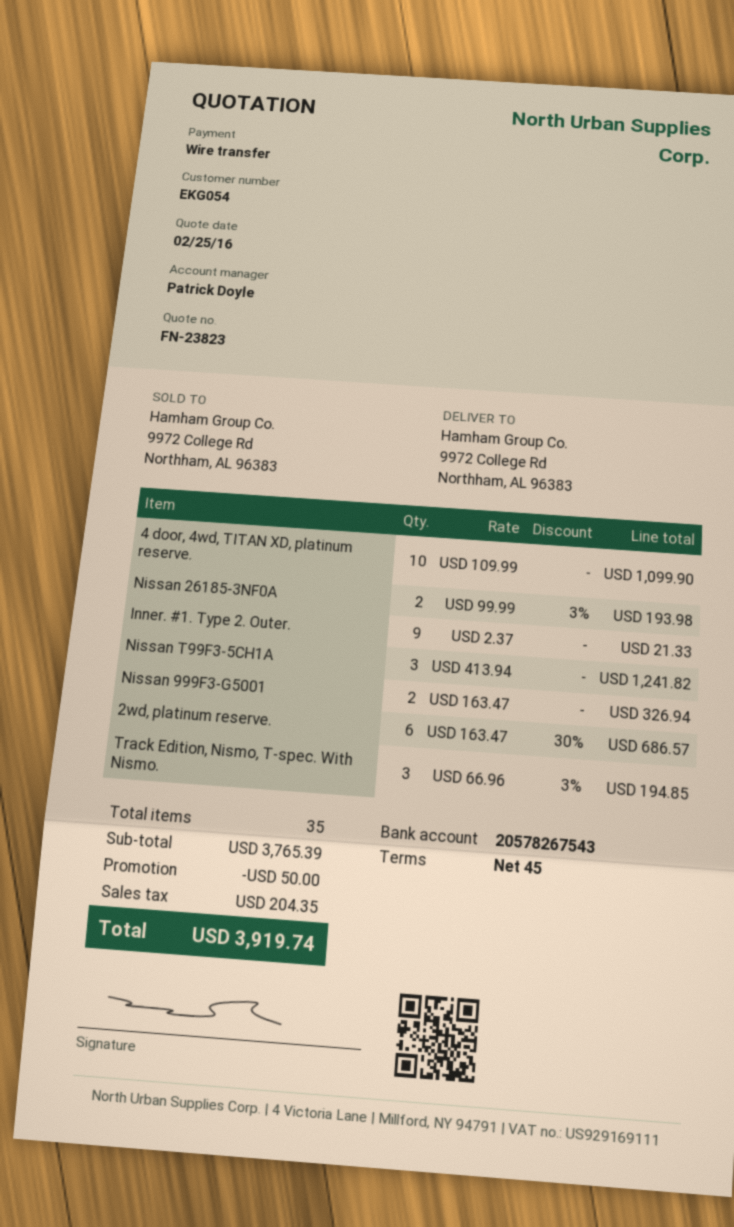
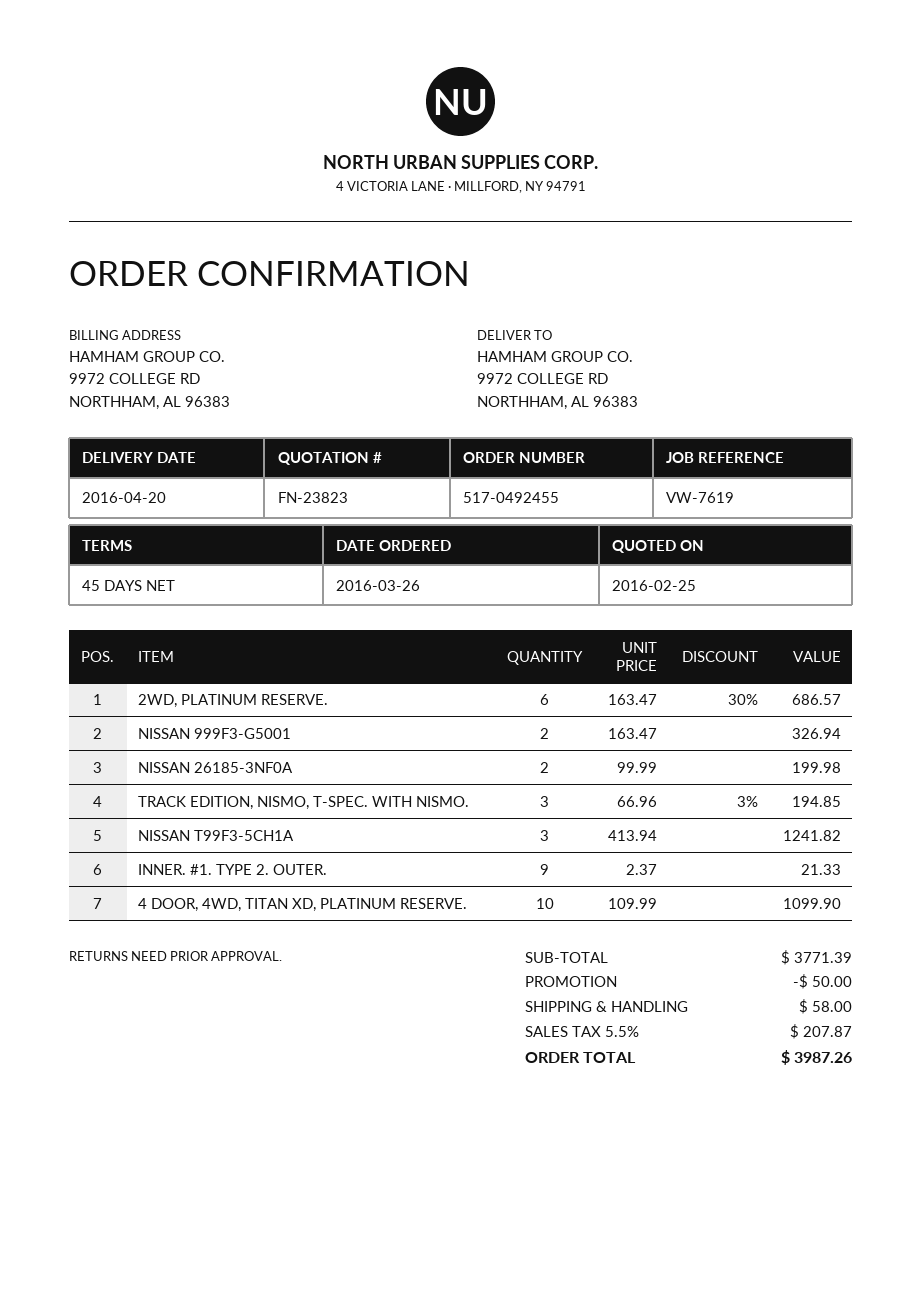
Nissan 26185-3NF0A: 2 x 99.99 - 3% = 193.98 -> 2 x 99.99 = 199.98
subtotal: 3765.39 -> 3771.39
shipping: none -> 58.00
tax: 204.35 -> 207.87
total: 3919.74 -> 3987.26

■ TASK ■
An exact copy of the records above is needed, free of pictures.

■ FINISHED TASK ■
Nissan 26185-3NF0A: 2 x 99.99 - 3% = 193.98 -> 2 x 99.99 = 199.98
subtotal: 3765.39 -> 3771.39
shipping: none -> 58.00
tax: 204.35 -> 207.87
total: 3919.74 -> 3987.26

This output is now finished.